**Web document revisions:**
▽

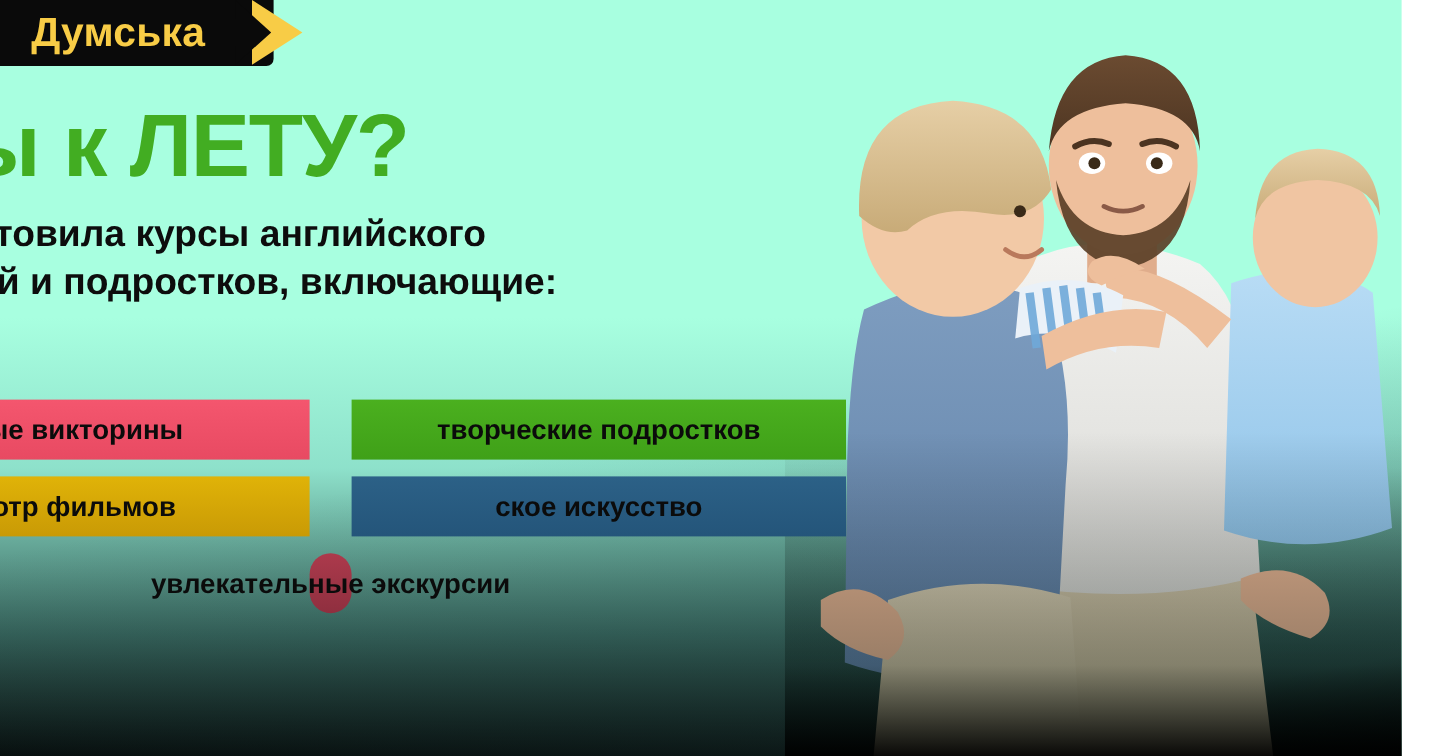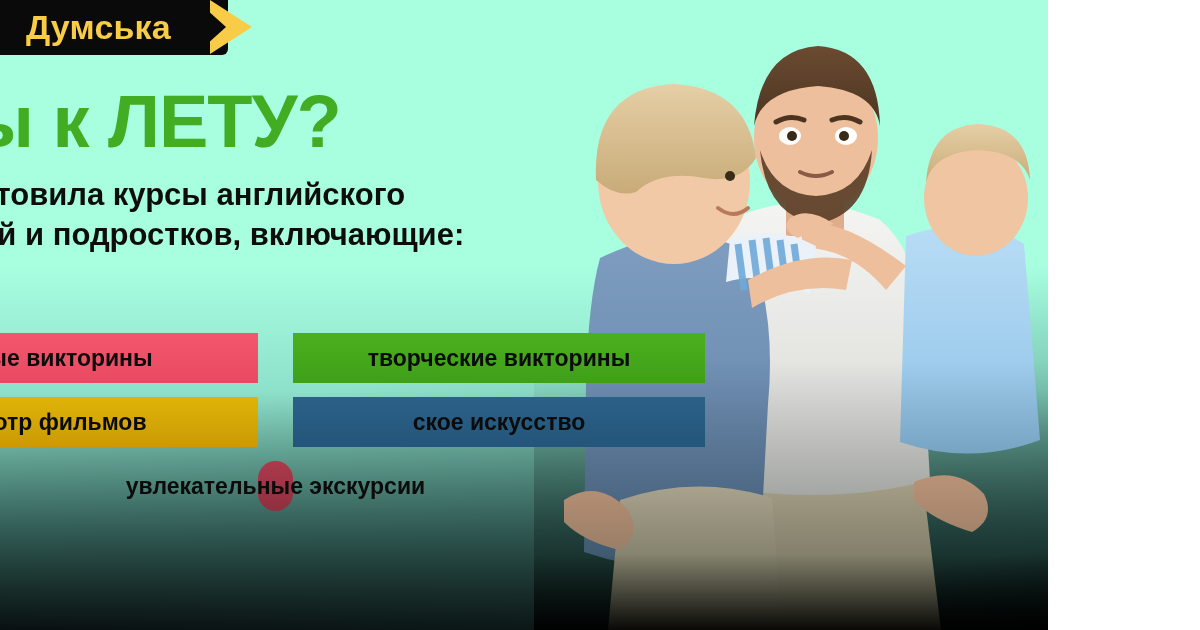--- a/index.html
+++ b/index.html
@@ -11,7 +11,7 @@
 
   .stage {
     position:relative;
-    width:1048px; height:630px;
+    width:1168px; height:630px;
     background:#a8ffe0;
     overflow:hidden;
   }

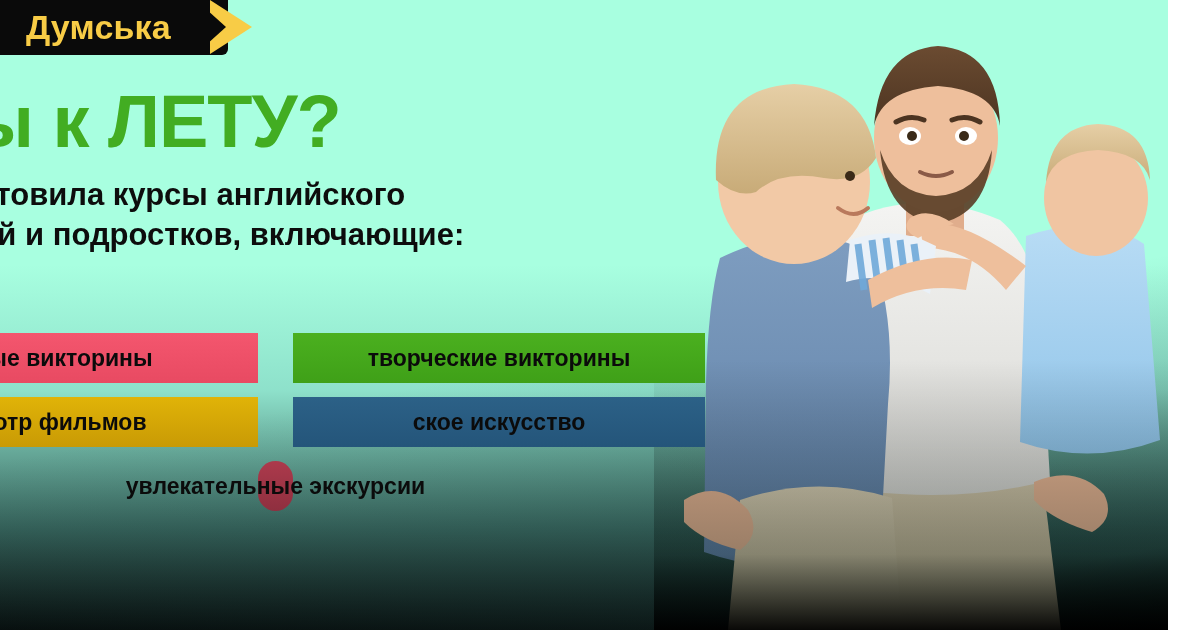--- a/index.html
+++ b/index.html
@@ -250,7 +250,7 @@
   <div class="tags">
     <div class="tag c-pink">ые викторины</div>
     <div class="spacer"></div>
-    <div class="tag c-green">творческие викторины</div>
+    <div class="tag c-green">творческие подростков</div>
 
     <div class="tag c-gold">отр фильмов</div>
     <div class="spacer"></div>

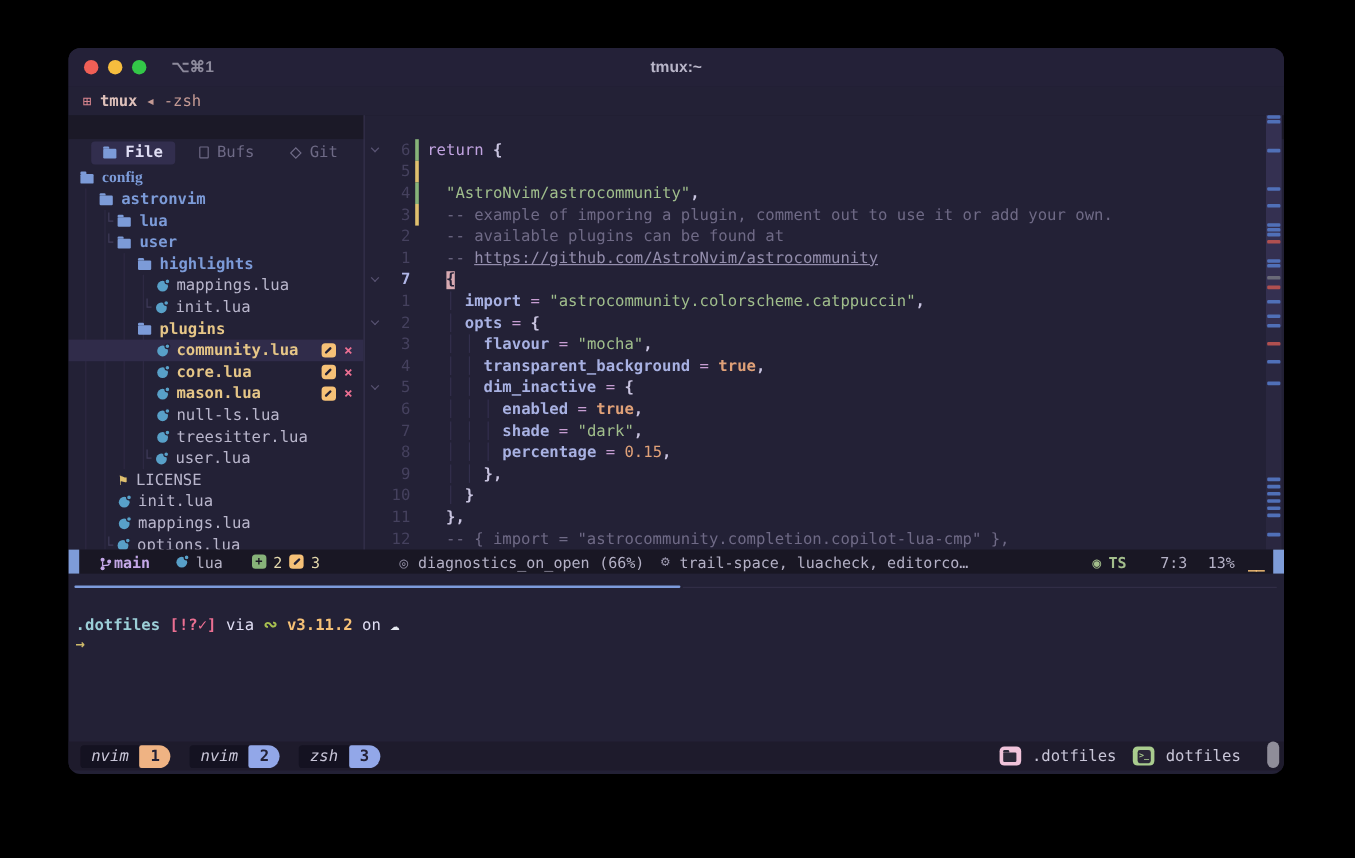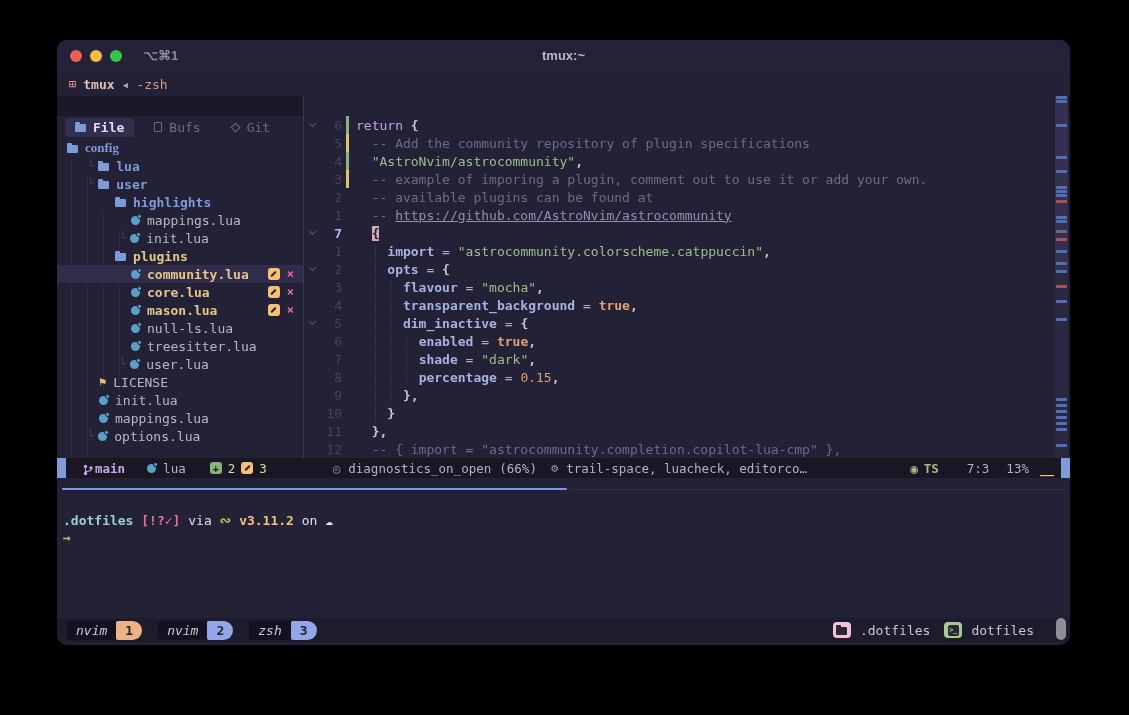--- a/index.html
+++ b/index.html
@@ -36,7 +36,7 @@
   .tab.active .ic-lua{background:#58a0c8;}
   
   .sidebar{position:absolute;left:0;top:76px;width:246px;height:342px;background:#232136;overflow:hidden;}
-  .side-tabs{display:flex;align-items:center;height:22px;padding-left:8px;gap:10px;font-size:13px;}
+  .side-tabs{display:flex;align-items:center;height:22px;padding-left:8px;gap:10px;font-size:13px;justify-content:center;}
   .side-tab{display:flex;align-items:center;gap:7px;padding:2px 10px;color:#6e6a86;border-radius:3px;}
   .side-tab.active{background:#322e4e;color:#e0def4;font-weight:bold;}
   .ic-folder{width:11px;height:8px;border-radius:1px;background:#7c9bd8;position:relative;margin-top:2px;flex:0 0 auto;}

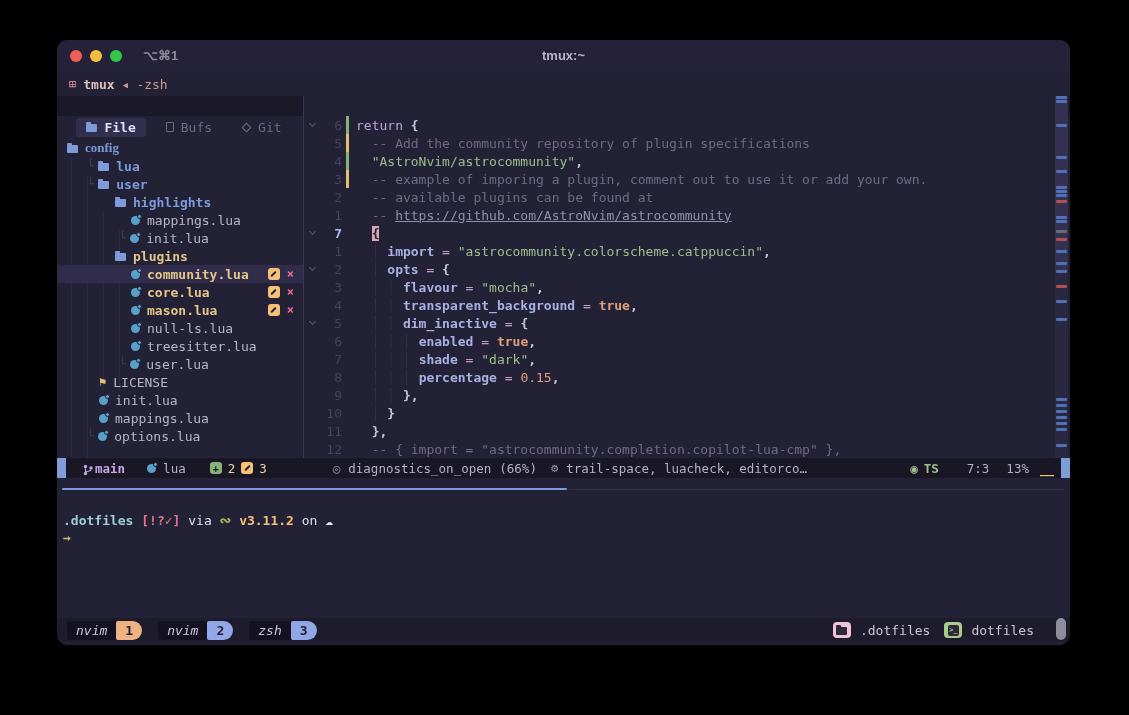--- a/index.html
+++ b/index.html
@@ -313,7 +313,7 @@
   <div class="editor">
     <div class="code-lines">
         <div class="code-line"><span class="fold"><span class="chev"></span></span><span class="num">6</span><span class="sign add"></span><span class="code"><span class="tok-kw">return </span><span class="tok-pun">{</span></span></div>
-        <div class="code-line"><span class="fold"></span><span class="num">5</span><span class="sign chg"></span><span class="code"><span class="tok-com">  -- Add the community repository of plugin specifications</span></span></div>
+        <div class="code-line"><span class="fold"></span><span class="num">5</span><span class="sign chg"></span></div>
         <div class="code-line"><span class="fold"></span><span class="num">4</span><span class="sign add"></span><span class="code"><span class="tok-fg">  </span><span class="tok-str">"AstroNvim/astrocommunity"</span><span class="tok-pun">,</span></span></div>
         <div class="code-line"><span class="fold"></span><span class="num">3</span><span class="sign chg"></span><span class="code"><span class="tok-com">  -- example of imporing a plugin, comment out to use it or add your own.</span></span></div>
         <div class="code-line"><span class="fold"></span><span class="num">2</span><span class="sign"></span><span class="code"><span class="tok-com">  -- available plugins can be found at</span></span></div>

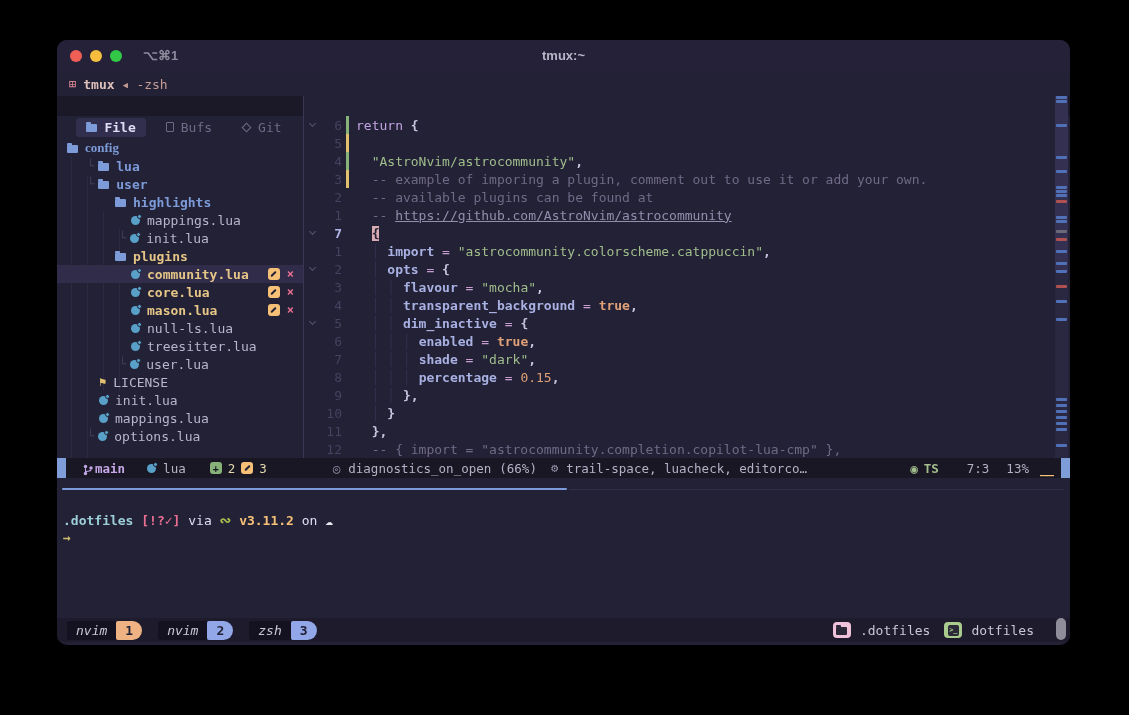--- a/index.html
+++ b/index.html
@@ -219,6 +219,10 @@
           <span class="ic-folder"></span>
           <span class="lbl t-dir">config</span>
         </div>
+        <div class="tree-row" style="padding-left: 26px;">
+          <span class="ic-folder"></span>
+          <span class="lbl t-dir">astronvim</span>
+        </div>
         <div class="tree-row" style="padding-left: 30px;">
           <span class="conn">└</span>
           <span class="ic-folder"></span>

△

**Requirement:** Every record gets retyped exactly; no picture goes into the copy.

**Answer space:**
--- a/index.html
+++ b/index.html
@@ -11,7 +11,7 @@
 
   .stage {
     position:relative;
-    width:1048px; height:630px;
+    width:1168px; height:630px;
     background:#a8ffe0;
     overflow:hidden;
   }

--- a/index.html
+++ b/index.html
@@ -250,7 +250,7 @@
   <div class="tags">
     <div class="tag c-pink">ые викторины</div>
     <div class="spacer"></div>
-    <div class="tag c-green">творческие викторины</div>
+    <div class="tag c-green">творческие подростков</div>
 
     <div class="tag c-gold">отр фильмов</div>
     <div class="spacer"></div>

--- a/index.html
+++ b/index.html
@@ -36,7 +36,7 @@
   .tab.active .ic-lua{background:#58a0c8;}
   
   .sidebar{position:absolute;left:0;top:76px;width:246px;height:342px;background:#232136;overflow:hidden;}
-  .side-tabs{display:flex;align-items:center;height:22px;padding-left:8px;gap:10px;font-size:13px;}
+  .side-tabs{display:flex;align-items:center;height:22px;padding-left:8px;gap:10px;font-size:13px;justify-content:center;}
   .side-tab{display:flex;align-items:center;gap:7px;padding:2px 10px;color:#6e6a86;border-radius:3px;}
   .side-tab.active{background:#322e4e;color:#e0def4;font-weight:bold;}
   .ic-folder{width:11px;height:8px;border-radius:1px;background:#7c9bd8;position:relative;margin-top:2px;flex:0 0 auto;}

--- a/index.html
+++ b/index.html
@@ -313,7 +313,7 @@
   <div class="editor">
     <div class="code-lines">
         <div class="code-line"><span class="fold"><span class="chev"></span></span><span class="num">6</span><span class="sign add"></span><span class="code"><span class="tok-kw">return </span><span class="tok-pun">{</span></span></div>
-        <div class="code-line"><span class="fold"></span><span class="num">5</span><span class="sign chg"></span><span class="code"><span class="tok-com">  -- Add the community repository of plugin specifications</span></span></div>
+        <div class="code-line"><span class="fold"></span><span class="num">5</span><span class="sign chg"></span></div>
         <div class="code-line"><span class="fold"></span><span class="num">4</span><span class="sign add"></span><span class="code"><span class="tok-fg">  </span><span class="tok-str">"AstroNvim/astrocommunity"</span><span class="tok-pun">,</span></span></div>
         <div class="code-line"><span class="fold"></span><span class="num">3</span><span class="sign chg"></span><span class="code"><span class="tok-com">  -- example of imporing a plugin, comment out to use it or add your own.</span></span></div>
         <div class="code-line"><span class="fold"></span><span class="num">2</span><span class="sign"></span><span class="code"><span class="tok-com">  -- available plugins can be found at</span></span></div>

--- a/index.html
+++ b/index.html
@@ -219,6 +219,10 @@
           <span class="ic-folder"></span>
           <span class="lbl t-dir">config</span>
         </div>
+        <div class="tree-row" style="padding-left: 26px;">
+          <span class="ic-folder"></span>
+          <span class="lbl t-dir">astronvim</span>
+        </div>
         <div class="tree-row" style="padding-left: 30px;">
           <span class="conn">└</span>
           <span class="ic-folder"></span>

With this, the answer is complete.